Required work. Print every record exactly, omitting all pictures.

[Screenshot and code edit data]
■ ■ ■ ■ ■ ■ ■

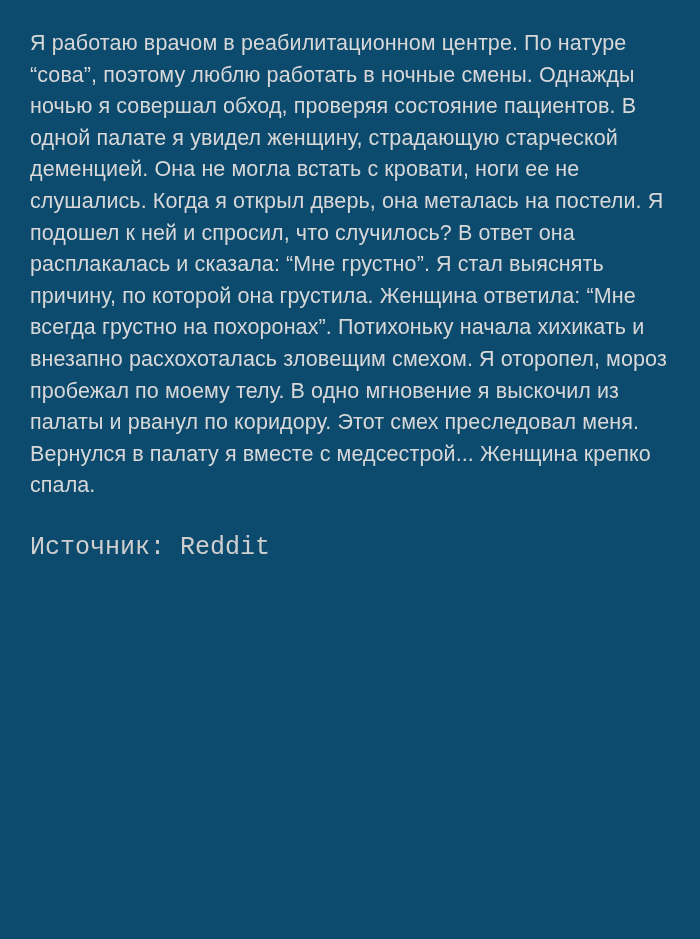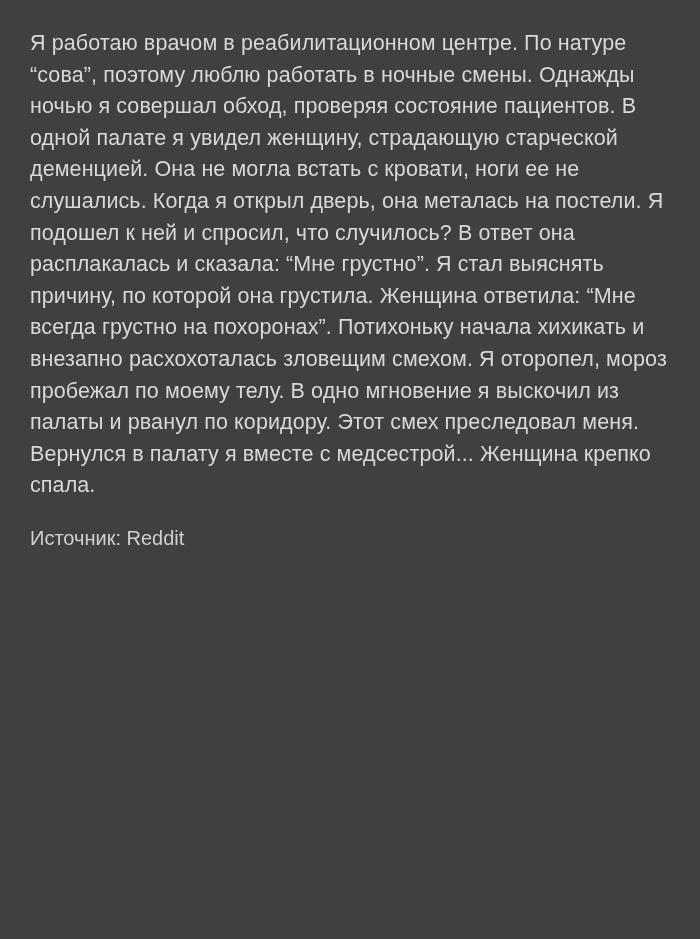--- a/index.html
+++ b/index.html
@@ -17,7 +17,7 @@
     box-sizing: border-box;
     width: 700px;
     height: 939px;
-    background: #404040;
+    background: #0c4a6e;
     padding: 28px 30px 0 30px;
     display: flex;
     flex-direction: column;

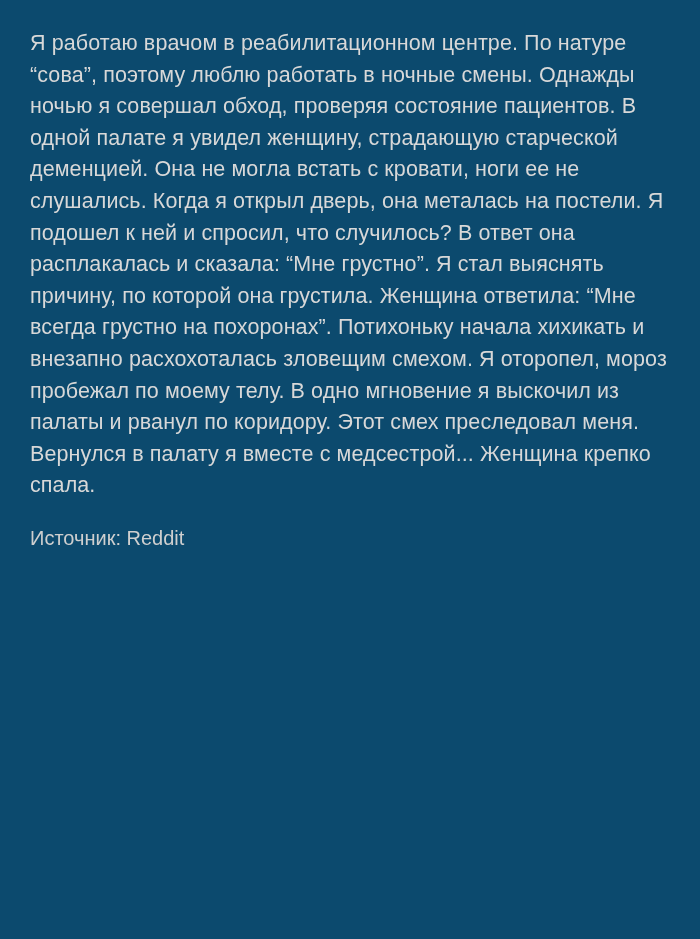--- a/index.html
+++ b/index.html
@@ -31,10 +31,11 @@
     word-wrap: break-word;
   }
   .post-source {
-    margin-top: 22px;
+    margin-top: 28px;
     color: #cfcfcf;
-    font-size: 20px;
+    font-size: 25px;
     line-height: 1.4;
+    font-family: Liberation Mono, monospace;
   }
   .post-source .src-label {
     color: #cfcfcf;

■ ■ ■ ■ ■ ■ ■

Result for this task.
--- a/index.html
+++ b/index.html
@@ -17,7 +17,7 @@
     box-sizing: border-box;
     width: 700px;
     height: 939px;
-    background: #404040;
+    background: #0c4a6e;
     padding: 28px 30px 0 30px;
     display: flex;
     flex-direction: column;

--- a/index.html
+++ b/index.html
@@ -31,10 +31,11 @@
     word-wrap: break-word;
   }
   .post-source {
-    margin-top: 22px;
+    margin-top: 28px;
     color: #cfcfcf;
-    font-size: 20px;
+    font-size: 25px;
     line-height: 1.4;
+    font-family: Liberation Mono, monospace;
   }
   .post-source .src-label {
     color: #cfcfcf;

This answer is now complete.